*Directions for this task*: In how many lines of the records does "radius" appear? Answer with one number.

Data for processing section start

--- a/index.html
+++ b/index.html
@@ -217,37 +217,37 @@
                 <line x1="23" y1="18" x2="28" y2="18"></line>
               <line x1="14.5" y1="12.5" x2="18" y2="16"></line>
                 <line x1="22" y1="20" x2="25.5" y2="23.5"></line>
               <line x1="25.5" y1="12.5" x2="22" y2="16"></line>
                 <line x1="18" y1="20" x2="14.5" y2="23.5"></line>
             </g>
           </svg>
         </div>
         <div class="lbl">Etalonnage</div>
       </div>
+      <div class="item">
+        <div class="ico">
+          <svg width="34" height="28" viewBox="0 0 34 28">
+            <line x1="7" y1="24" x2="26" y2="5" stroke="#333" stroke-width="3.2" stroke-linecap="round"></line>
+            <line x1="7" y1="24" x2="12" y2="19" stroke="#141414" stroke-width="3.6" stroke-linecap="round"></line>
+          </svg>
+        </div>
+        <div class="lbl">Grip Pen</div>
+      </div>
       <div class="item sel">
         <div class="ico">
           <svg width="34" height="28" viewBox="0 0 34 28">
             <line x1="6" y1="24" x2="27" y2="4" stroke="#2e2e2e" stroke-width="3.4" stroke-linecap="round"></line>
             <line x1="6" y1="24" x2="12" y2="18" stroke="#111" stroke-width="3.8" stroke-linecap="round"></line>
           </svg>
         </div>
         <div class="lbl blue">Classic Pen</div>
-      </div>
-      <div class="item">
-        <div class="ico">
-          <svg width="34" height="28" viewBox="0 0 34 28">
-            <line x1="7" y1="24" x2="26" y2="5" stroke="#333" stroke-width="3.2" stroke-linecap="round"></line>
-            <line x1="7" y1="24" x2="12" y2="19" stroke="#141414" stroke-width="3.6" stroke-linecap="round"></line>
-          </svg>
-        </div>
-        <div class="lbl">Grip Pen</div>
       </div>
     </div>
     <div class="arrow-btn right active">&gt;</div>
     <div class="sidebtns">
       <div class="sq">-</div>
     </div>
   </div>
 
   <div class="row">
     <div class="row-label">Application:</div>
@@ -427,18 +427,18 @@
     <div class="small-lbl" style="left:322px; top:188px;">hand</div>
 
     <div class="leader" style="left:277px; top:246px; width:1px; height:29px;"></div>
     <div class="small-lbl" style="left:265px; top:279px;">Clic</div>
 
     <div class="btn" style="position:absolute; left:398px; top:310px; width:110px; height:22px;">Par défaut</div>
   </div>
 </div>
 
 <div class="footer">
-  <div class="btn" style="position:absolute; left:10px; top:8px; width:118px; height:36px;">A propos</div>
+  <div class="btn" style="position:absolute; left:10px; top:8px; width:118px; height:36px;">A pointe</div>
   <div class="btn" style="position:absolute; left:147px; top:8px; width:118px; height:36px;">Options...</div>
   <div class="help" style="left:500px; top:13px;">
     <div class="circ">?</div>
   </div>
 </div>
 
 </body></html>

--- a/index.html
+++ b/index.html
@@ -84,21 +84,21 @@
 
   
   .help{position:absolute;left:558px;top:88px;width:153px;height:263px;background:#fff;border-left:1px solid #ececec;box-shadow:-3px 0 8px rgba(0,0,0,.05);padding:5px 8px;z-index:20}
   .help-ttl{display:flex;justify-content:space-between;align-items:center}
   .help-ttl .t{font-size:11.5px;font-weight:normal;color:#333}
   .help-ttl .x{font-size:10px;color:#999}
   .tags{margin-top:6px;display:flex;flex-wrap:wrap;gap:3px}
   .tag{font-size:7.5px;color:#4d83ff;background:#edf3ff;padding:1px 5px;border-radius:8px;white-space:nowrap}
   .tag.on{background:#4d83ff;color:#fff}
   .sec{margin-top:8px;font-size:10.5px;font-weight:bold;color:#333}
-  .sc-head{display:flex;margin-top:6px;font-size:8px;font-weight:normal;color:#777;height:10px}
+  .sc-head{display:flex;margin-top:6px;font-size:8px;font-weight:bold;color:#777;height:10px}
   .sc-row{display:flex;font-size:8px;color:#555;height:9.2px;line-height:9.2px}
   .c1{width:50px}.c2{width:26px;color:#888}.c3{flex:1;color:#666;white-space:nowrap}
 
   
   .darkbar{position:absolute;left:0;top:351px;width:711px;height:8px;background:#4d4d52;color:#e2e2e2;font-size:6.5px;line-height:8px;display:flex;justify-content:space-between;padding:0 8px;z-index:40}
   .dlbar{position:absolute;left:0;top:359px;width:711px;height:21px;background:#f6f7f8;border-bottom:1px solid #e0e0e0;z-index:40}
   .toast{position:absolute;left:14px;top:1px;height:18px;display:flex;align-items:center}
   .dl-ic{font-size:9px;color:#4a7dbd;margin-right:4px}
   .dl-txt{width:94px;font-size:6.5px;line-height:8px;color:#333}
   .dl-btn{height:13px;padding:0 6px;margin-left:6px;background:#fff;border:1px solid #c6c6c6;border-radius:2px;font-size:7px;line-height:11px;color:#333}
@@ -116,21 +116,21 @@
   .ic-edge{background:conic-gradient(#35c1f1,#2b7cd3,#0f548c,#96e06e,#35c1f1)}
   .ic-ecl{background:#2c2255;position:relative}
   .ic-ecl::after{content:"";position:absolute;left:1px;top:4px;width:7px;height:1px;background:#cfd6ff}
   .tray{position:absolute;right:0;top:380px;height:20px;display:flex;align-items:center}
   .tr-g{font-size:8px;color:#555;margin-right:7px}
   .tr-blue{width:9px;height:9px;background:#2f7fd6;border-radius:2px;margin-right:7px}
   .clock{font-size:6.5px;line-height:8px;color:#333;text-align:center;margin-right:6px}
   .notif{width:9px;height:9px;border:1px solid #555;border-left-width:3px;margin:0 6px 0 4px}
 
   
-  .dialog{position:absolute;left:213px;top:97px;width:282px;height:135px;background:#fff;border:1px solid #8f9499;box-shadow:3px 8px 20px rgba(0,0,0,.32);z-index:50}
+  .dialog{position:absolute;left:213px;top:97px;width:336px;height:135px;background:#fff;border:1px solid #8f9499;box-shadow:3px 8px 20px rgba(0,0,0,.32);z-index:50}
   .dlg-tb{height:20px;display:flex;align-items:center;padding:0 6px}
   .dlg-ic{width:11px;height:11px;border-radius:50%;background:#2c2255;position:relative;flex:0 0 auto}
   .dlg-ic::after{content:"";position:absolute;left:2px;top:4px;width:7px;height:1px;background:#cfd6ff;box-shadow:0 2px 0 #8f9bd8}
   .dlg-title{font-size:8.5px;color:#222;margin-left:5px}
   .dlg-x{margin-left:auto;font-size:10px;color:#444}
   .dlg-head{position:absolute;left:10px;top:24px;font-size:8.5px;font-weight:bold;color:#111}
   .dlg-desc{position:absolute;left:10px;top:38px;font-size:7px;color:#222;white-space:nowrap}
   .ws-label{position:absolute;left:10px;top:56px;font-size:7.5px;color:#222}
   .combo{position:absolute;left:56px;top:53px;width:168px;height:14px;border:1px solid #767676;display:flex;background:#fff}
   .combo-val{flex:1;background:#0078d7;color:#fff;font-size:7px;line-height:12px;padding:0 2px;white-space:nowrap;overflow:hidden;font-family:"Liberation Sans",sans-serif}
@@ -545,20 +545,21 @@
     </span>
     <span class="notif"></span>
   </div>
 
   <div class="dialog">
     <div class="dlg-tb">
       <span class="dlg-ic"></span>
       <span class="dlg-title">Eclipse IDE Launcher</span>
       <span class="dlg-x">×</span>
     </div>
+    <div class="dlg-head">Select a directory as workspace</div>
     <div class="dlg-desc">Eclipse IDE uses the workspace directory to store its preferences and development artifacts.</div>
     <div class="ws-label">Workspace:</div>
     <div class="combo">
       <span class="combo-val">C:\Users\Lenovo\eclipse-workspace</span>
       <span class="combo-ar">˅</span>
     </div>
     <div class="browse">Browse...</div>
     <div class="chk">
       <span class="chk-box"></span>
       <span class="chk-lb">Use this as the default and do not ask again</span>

Data for processing section end

*Solution to this task*: 4